- [GOAL OF THE EXERCISE]:
In the entries below, find each line with the string "order" and copy it.

(Source data)
[Start of section]

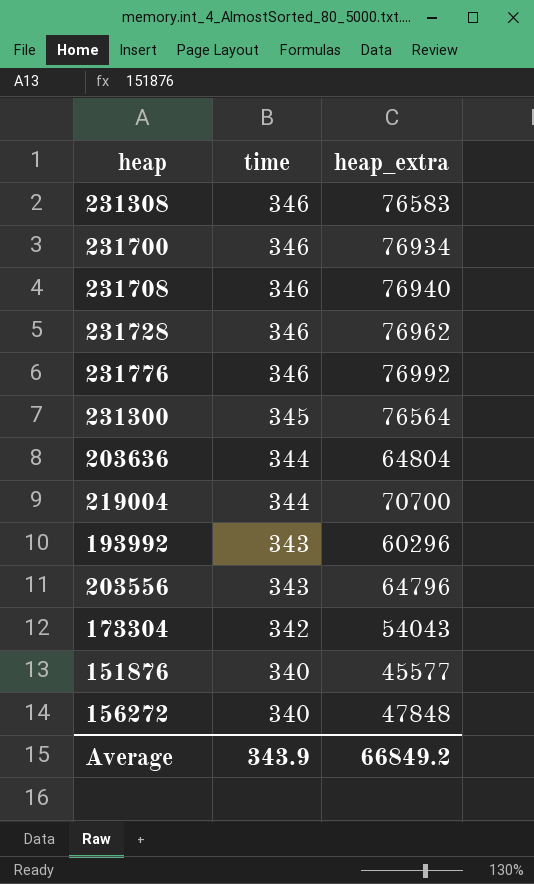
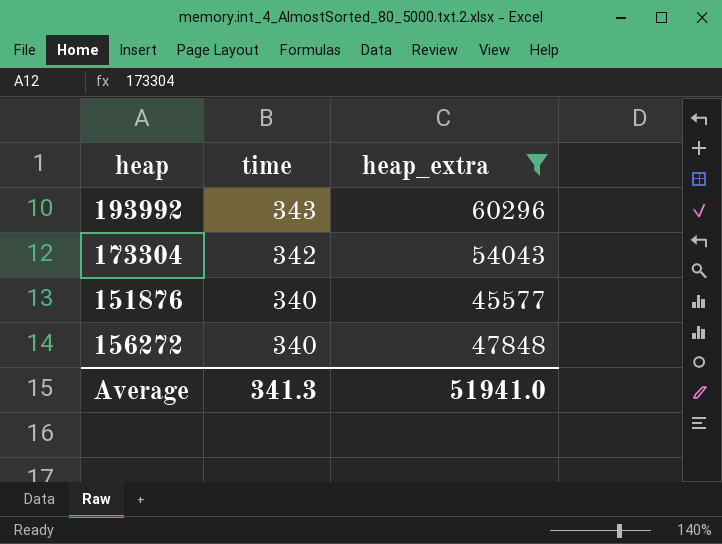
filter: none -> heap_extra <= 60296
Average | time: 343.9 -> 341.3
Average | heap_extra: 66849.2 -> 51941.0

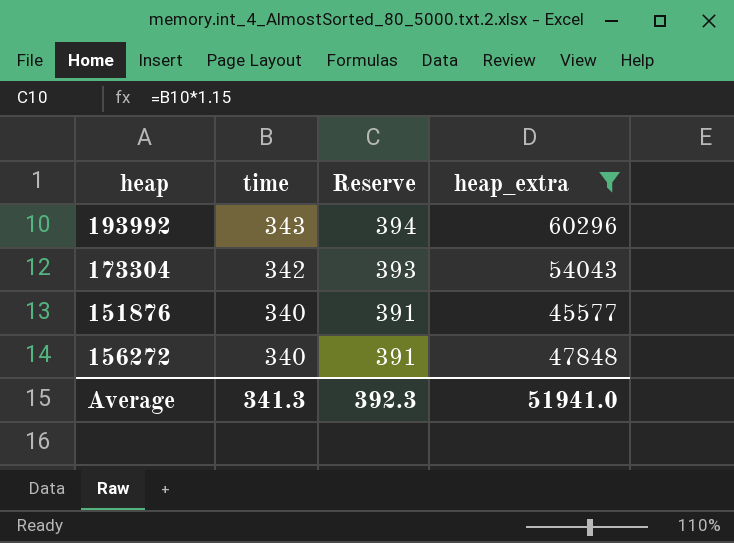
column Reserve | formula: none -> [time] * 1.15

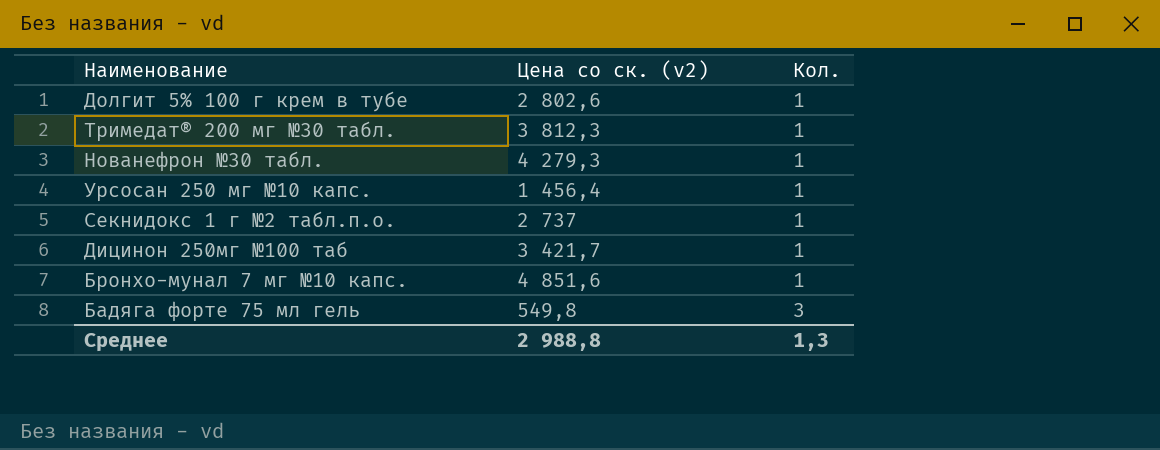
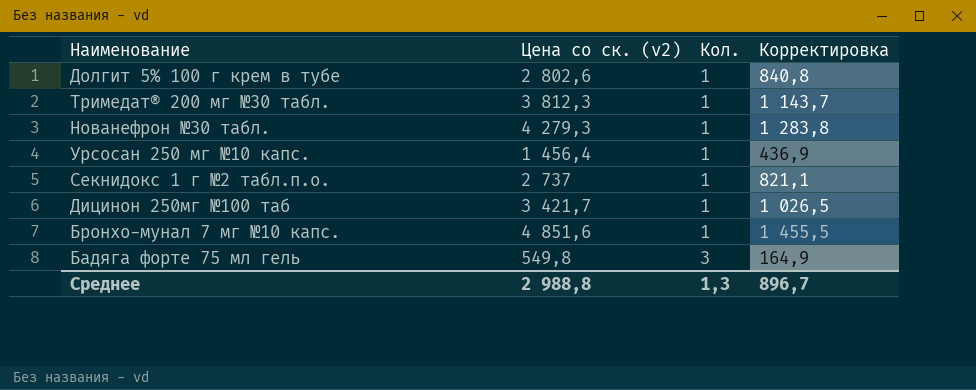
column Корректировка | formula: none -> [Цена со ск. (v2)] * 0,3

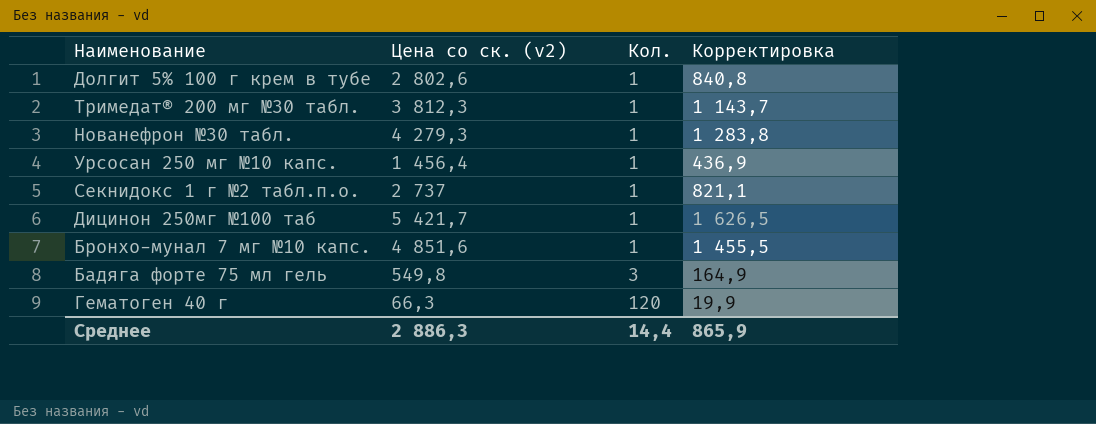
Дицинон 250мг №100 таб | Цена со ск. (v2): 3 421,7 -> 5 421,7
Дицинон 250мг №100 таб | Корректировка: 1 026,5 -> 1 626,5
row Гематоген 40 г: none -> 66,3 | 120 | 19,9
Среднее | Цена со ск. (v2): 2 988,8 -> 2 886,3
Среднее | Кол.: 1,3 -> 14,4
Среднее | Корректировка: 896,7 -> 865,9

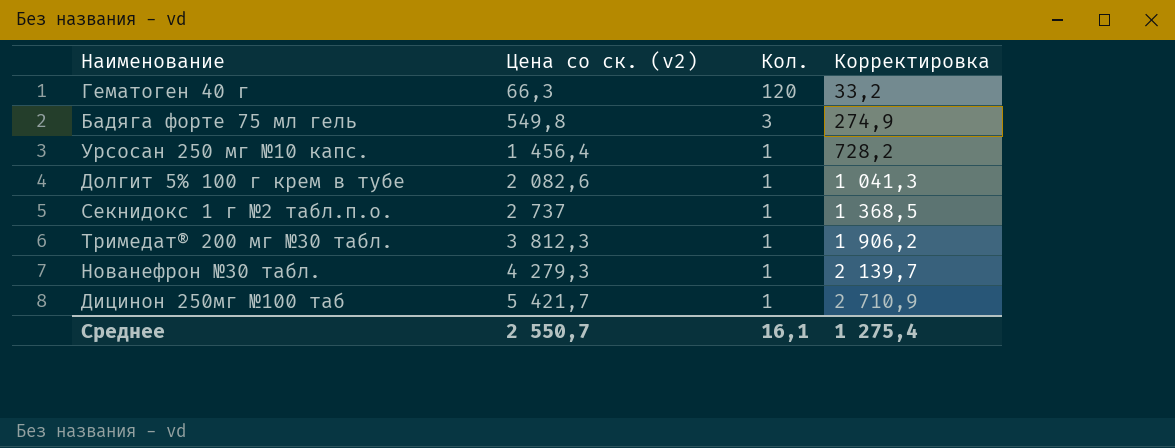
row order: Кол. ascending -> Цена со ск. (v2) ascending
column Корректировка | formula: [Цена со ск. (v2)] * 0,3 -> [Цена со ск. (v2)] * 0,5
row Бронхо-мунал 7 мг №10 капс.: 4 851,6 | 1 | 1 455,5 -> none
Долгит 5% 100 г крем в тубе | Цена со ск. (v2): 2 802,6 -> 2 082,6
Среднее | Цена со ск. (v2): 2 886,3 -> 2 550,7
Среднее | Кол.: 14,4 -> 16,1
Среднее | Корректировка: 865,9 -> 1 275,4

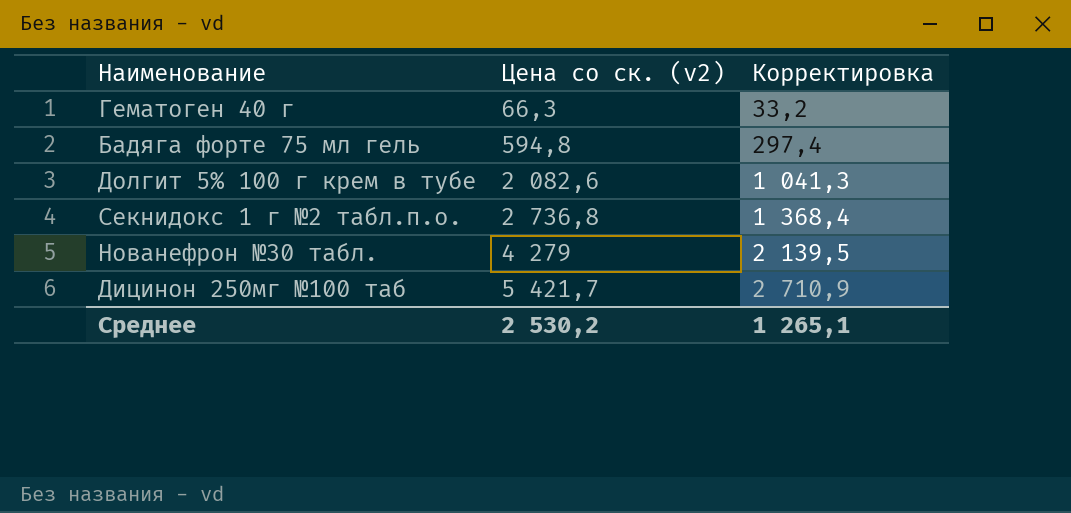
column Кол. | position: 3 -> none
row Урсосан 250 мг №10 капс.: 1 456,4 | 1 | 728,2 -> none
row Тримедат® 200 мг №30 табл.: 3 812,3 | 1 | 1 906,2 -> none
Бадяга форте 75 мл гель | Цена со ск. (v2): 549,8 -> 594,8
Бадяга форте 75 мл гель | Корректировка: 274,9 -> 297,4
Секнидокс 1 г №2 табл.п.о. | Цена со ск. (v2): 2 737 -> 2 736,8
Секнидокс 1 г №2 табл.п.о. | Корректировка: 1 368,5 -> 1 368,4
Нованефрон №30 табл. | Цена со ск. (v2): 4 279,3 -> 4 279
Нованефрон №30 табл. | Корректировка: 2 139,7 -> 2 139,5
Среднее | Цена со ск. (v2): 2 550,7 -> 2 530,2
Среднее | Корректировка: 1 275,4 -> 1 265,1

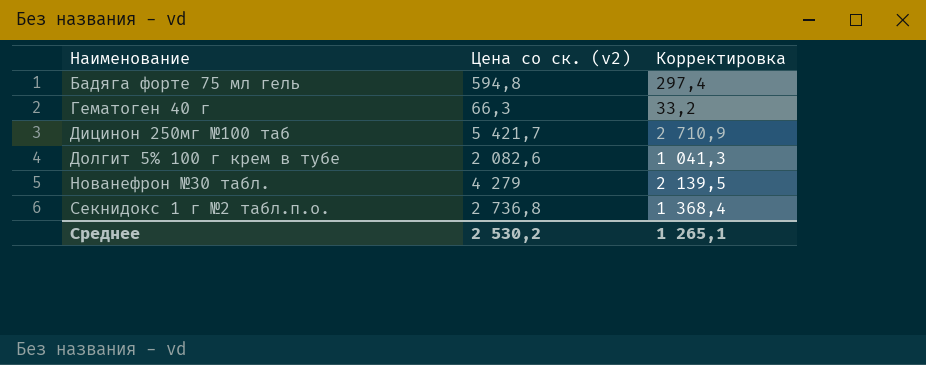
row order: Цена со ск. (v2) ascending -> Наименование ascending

[End of section]

- [EXERCISE SOLUTION]:
row order: Кол. ascending -> Цена со ск. (v2) ascending
row order: Цена со ск. (v2) ascending -> Наименование ascending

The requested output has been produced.